For 45 years, the Truman Doctrine and strategy of Containment guided U.S. foreign policy through the Cold War. Americans supported unprecedented international commitments and global presence to counter the threat of communism for decades; yet, when that specter came crumbling down alongside the Berlin Wall in 1989, celebrations were not accompanied by conversation—whither America in this new world?
On July 19, 2017, the Project on International Order and Strategy at Brookings hosted Senator Tim Kaine (D-VA) and Senior Fellow Robert Kagan as part of long-deferred public conversation on U.S. strategic drift in the post-Cold War era and the U.S. role in the world. Following the senator’s remarks outlining a Truman Doctrine for the 21st century, Kaine and Kagan delved into a discussion of U.S. strategy for the challenges of the contemporary world.
Leading with a soft edge
Beginning with the history, Kagan explored the emphasis on American soft power in Kaine’s account of the original Truman Doctrine. While Kagan agreed that U.S. strategy included economic aid and political engagement, there also “was a really hard edge to it.” From the Cold War’s early days, U.S. Secretary of State Dean Acheson “talked as a fundamental principle of foreign policy in that period of creating what he called situations of strength to deal with the Soviet challenge.”
For Kagan, Kaine’s new Truman Doctrine, casting the United States as an “exemplary nation,” risked missing the critical military role of the United States “in both Europe and Asia [after] decades of conflict and a cycle, a sort of unending cycle of conflict…the United States after World War II essentially put a cork in both of those conflicts by becoming, in effect, a European power and an Asian power.” While recognizing the senator had voiced concerns surrounding U.S. activity in the “backyards” of authoritarian powers, Kagan asked how Washington could decrease its involvement when American allies such as the European Union or Japan exist in that same space?
Kaine, agreeing with Kagan’s historical assessment, emphasized the changed landscape from 1947. The gap in power between the United States and other nations has narrowed significantly since the 1940s. Though America “should still be looking at situations of strength…the world is both hyperconnected and power is more diffuse,” necessitating that the United States operate more multilaterally to achieve its objectives. Washington no longer possesses “the ability or certainly the budgetary appetite” to unilaterally create the necessary situations of strength.
Instead, Kaine argued, the United States must reinforce and expand its ties with fellow democracies to “strengthen the abilities of these democracies all over the globe.” This approach, rather than military might, would provide the United States the greatest potential to influence events in authoritarian states; in countries such as Russia and China, their citizens will “seek a compelling model right in their neighborhood where there is more democracy and more freedom…By being exemplary, we’re more likely to influence the internal politics of other nations.” The essence, to Kaine, lies in making “our interaction with these nations more about democracy promotion than…militarily checking off against [an] adversary.”
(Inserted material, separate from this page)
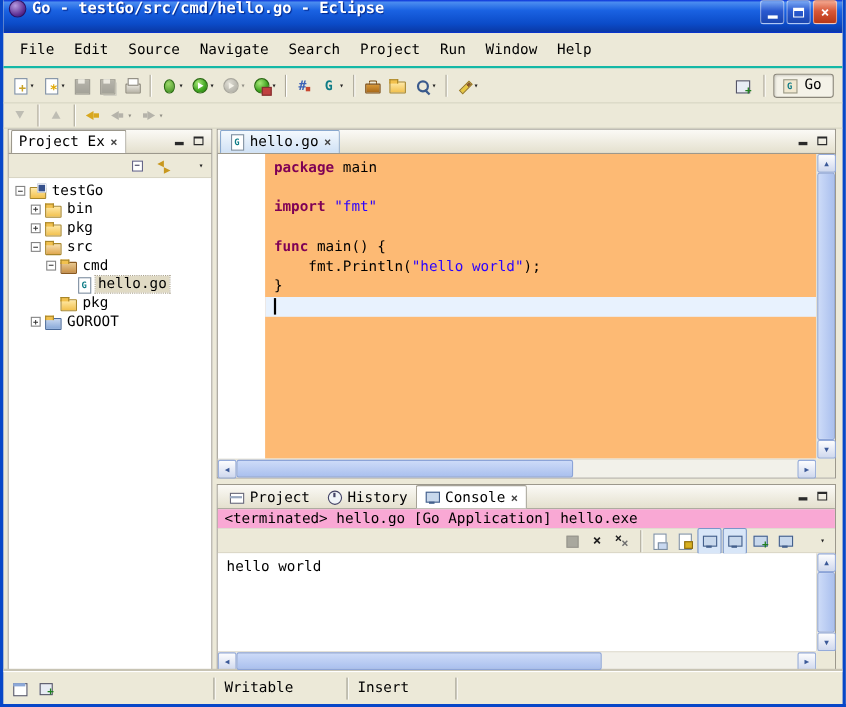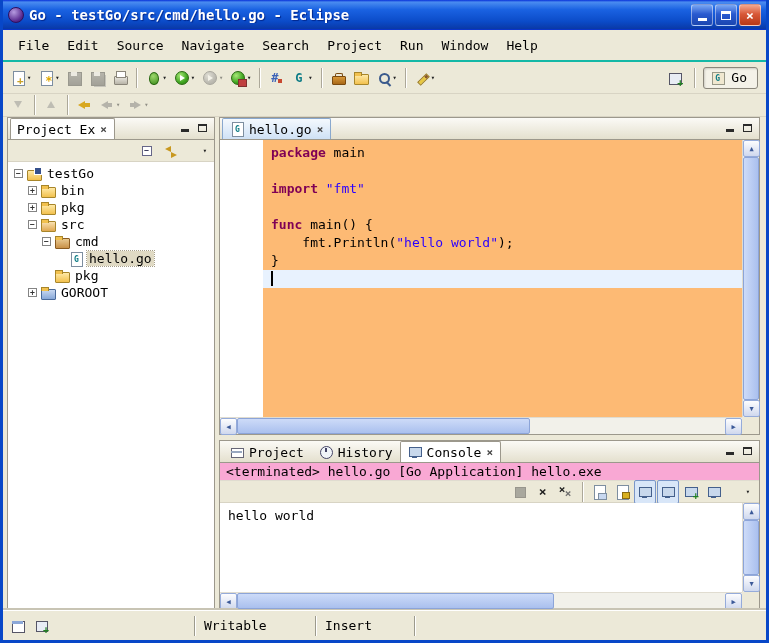"Go - testGo/src/cmd/hello.go - Eclipse" .titlebar { align-items: center -> flex-start }
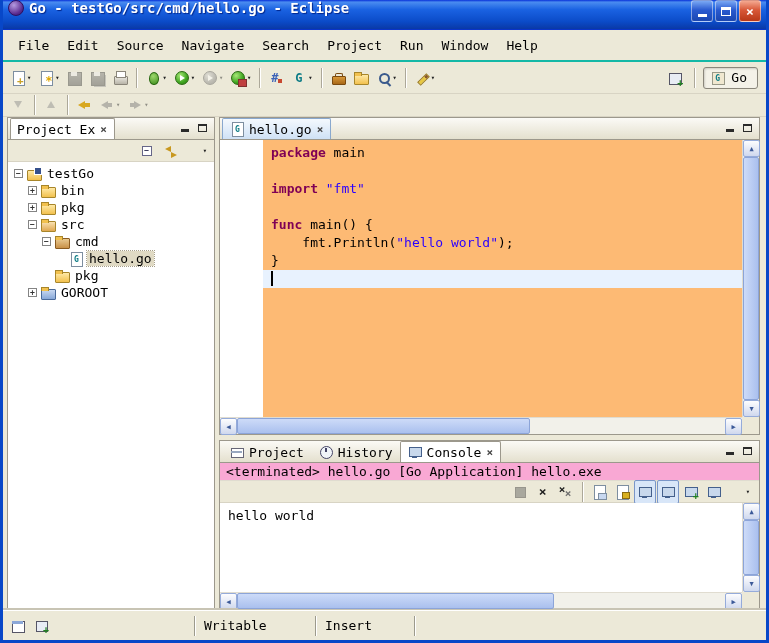"Project Ex" .explorer { width: 208px -> 186px }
More than a military threat
For Kagan, this new focus in U.S. foreign policy would be “revolutionary.” The strategy would, in many ways, constitute George F. Kennan’s “containment, rightly understood”—employ military force sufficient enough to contain the authoritarian power “until you convert them” or “until they collapse.” Yet, Kagan noted such an approach would be unlikely to lessen geopolitical competition. Both China and Russia view democracy promotion in neighboring countries as “geopolitical assaults because they are so embedded in what they consider to be their spheres of influence.”
While the United States might place democracy promotion at the fore of its global engagement, the regimes in Beijing and Moscow may well consider this policy as threatening as the use of military force. As Kagan reminded, Washington supported democracy in Ukraine during the Orange Revolution and Maidan movement, but the result was Russian military intervention in an attempt to keep Kiev in Moscow’s sphere of influence. Fundamentally, argued Kagan, what Americans regard as “just doing the right thing” in backing good governance, authoritarian rules “regard as geopolitical aggression.”
Kaine concurred with Kagan’s analysis, recalling that such a rationale has underpinned Russian efforts to stymie reform in Ukraine—lest Russian citizens see a success story “right across the border” that would undercut the legitimacy of the Putin regime. Yet, while democracy promotion would likely be viewed as adversarial, it should not obscure the fact that the Russian government is responding to the package of EU and NATO expansion. A shift in strategy to lead with democratic engagement would be more aware of Russian fears toward NATO enlargement. While it may not decrease across the board, leading with multilateral support for democratic values—minimizing corruption, rewarding political participation—constitutes the best approach to “have the effect we want on authoritarians.”
Rachel Rodgers contributed to this post.